Charles L. Bestor


Charles Bestor, a native of New York City, received his musical training under Paul Hindemith at Yale University, Vincent Persichetti and Peter Mennin at The Juilliard School and independently under the electronic music composer Vladimir Ussachevsky. He also holds degrees from Swarthmore College (Phi Beta Kappa) and the Universities of Illinois and Colorado.

Dr. Bestor's early works were largely dodecaphonic, with a strong grounding in Hindemithian counterpoint. The New York Times described his early Piano Sonata as "a dissonant, tightly organized working out of clear and dramatic motives; explosive and vigorous declamations with sweep and power." In his more recent music, much of it in the electronic medium, Dr.

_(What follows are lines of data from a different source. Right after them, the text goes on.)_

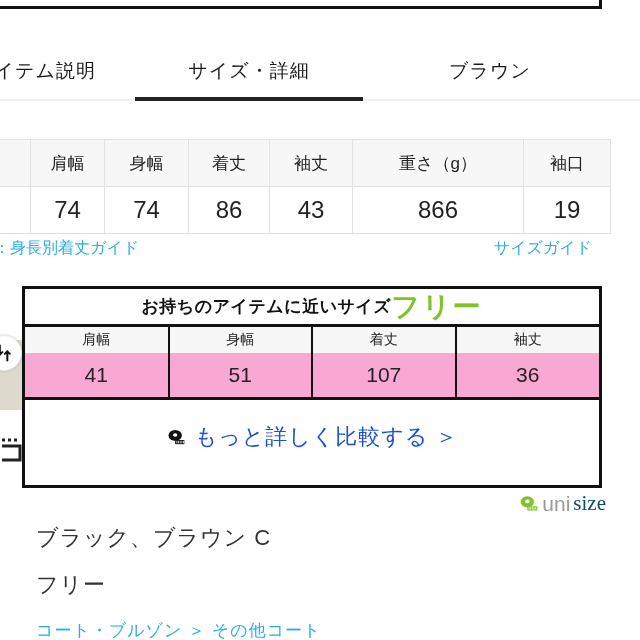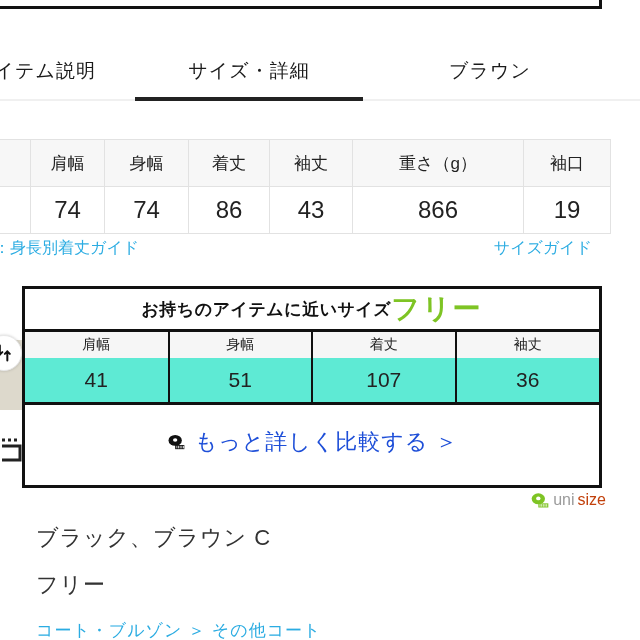--- a/index.html
+++ b/index.html
@@ -81,37 +81,37 @@
 
   
   .uni-panel {
     position: absolute; left: 22px; top: 286px;
     width: 580px; height: 202px;
     border: 3px solid #111;
     box-sizing: border-box;
     background: #fff;
   }
   .uni-head {
-    height: 40px; display: flex; align-items: center; justify-content: center;
+    height: 35px; display: flex; align-items: center; justify-content: center;
     box-sizing: border-box; text-align: center;
   }
   .uni-head-label { font-size: 17px; font-weight: bold; color: #111; letter-spacing: .5px; }
   .uni-head-size  { font-size: 28px; font-weight: bold; color: #7ec424; letter-spacing: 2px; }
 
   .uni-table {
     width: 100%; border-collapse: collapse; table-layout: fixed;
     border-top: 3px solid #111;
   }
   .uni-table th, .uni-table td {
     border-left: 2px solid #111;
     text-align: center; font-weight: normal; padding: 0;
   }
   .uni-table th:first-child, .uni-table td:first-child { border-left: none; }
   .uni-table thead th { background: #f6f6f6; font-size: 14px; height: 26px; color: #222; }
-  .uni-table tbody td { background: #5eead4; font-size: 21px; height: 44px; color: #222; }
+  .uni-table tbody td { background: #f9a8d4; font-size: 21px; height: 44px; color: #222; }
 
   .uni-more {
     border-top: 3px solid #111;
     height: 74px;
     display: flex; align-items: center; justify-content: center;
     gap: 9px; cursor: pointer;
   }
   .uni-more-text { font-size: 22px; color: #1d4ed8; letter-spacing: 1px; }
   .tape-icon { width: 20px; height: 17px; display: block; }
 
@@ -132,23 +132,23 @@
     position: absolute; left: 0; top: 432px;
     width: 22px; height: 42px; z-index: 3;
   }
 
   
   .uni-logo {
     position: absolute; right: 34px; top: 491px;
     display: flex; align-items: center; gap: 3px;
   }
   .uni-logo-mark { width: 20px; height: 17px; display: block; }
-  .uni-logo-text { font-size: 16px; letter-spacing: 0px; }
+  .uni-logo-text { font-size: 21px; letter-spacing: 0px; }
   .uni-logo-uni  { color: #9b9b9b; }
-  .uni-logo-size { color: #c2410c; }
+  .uni-logo-size { color: #0c4a6e; font-family: Liberation Serif, serif; }
 
   
   .info-line {
     position: absolute; left: 36px;
     font-size: 22px; color: #333; letter-spacing: 1px; white-space: nowrap;
   }
   .info-colors { top: 523px; }
   .info-size   { top: 570px; }
   .info-breadcrumb {
     position: absolute; left: 36px; top: 619px;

Bestor has increasingly explored the integration of jazz-derived, tonally-based harmonic, melodic and rhythmic elements into the formal structures of conventional concert music. The Boston Globe spoke of his In Memoriam Bill Evans as "lush, urbane, shrewdly paced, neatly transferring some quality modern- jazz orchestration to a related and congenial symphonic territory," and the Salt Lake Tribune, writing of his earlier jazz-based orchestral work, Until a Time, referred to its "searching treatment of melodic and percussive ideas; a witty piece, interspersed with bits of Stravinsky and Poulenc, but highly original in sound."

Dr. Bestor has been awarded a National Endowment for the Arts Composer's Fellowship and was a winner in the 1999 Bourges (France) International Electro-Acoustic Music Competition. He was also the winner of the Main Prize in the 1996 Musica Nova International Competition of the Czech Republic and first prize winner in the Omaha Symphony's 1994 International Orchestral Competition. He has also received awards in the New England Philharmonic and Quinto Maganini Orchestra Competitions, New England Composers' Orchestra Competition, LGBA National Wind Competition, the David Lipscomb Prize and the Delius Prize for Instrumental Chamber Music, among others.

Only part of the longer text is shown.